<--- Back to all resources
Idempotency in Streaming Pipelines: Exactly-Once Without the Headaches
Learn how to build idempotent streaming pipelines that produce correct results even with retries, reprocessing, and at-least-once delivery. Practical patterns for every destination.
Every streaming pipeline will, at some point, process a record more than once. Network blips, consumer group rebalances, checkpoint recovery after a crash - these are not edge cases. They are the normal operating conditions of a distributed system. The question is not whether duplicate processing will happen, but whether your pipeline will produce correct results when it does.
Exactly-once semantics get all the marketing attention, but the engineers who build reliable pipelines know the real workhorse is idempotency: designing your operations so that applying them once or ten times yields the same result. Idempotency turns the messy reality of at-least-once delivery into something that behaves like exactly-once from the perspective of the destination. It is simpler to reason about, easier to implement, and works across a much wider range of sinks than true exactly-once protocols.
Why Retries Happen
Before diving into patterns, it helps to understand the specific failure modes that cause duplicate processing.
Pipeline restarts. A deployment, a config change, or an out-of-memory kill restarts your consumer. It resumes from its last committed offset, which is almost always behind the records it had already processed but not yet committed.
Consumer rebalancing. When a consumer joins or leaves a Kafka consumer group, partitions are redistributed.

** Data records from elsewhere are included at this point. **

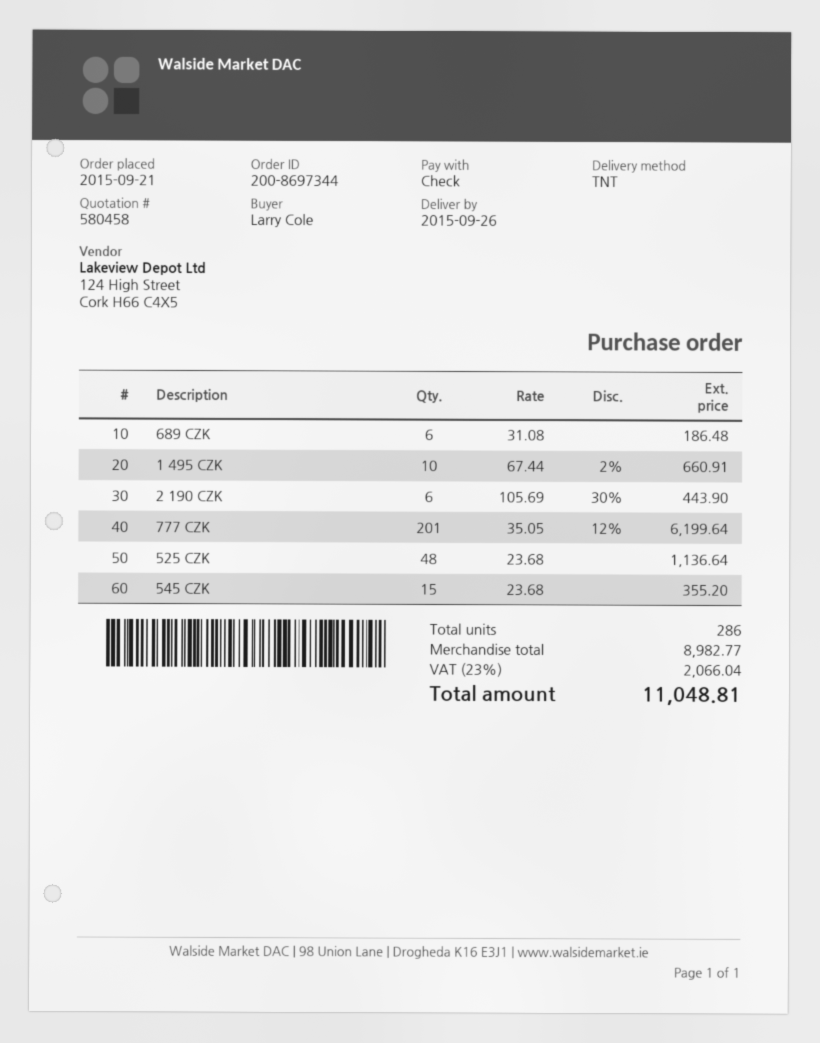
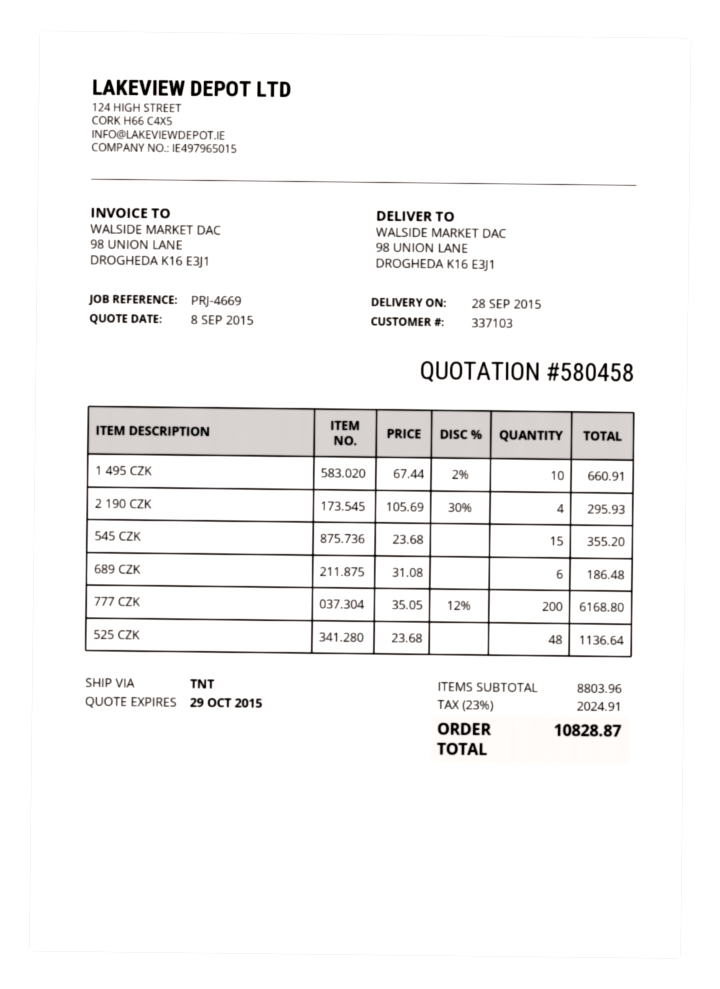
delivery date: 2015-09-26 -> 2015-09-28
2 190 CZK: 6 x 105.69 - 30% = 443.90 -> 4 x 105.69 - 30% = 295.93
777 CZK: 201 x 35.05 - 12% = 6199.64 -> 200 x 35.05 - 12% = 6168.80
subtotal: 8982.77 -> 8803.96
tax: 23% = 2066.04 -> 23% = 2024.91
total: 11048.81 -> 10828.87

The new owner of a partition starts from the last committed offset, replaying any records processed but uncommitted by the previous owner.
Network timeouts. A write to the destination succeeds, but the acknowledgment is lost. The pipeline retries the write, sending the same record again.
Checkpoint recovery. Stream processors like Flink periodically snapshot their state. On failure, they roll back to the last checkpoint and replay all records since that snapshot. Every record between the checkpoint and the failure is processed a second time.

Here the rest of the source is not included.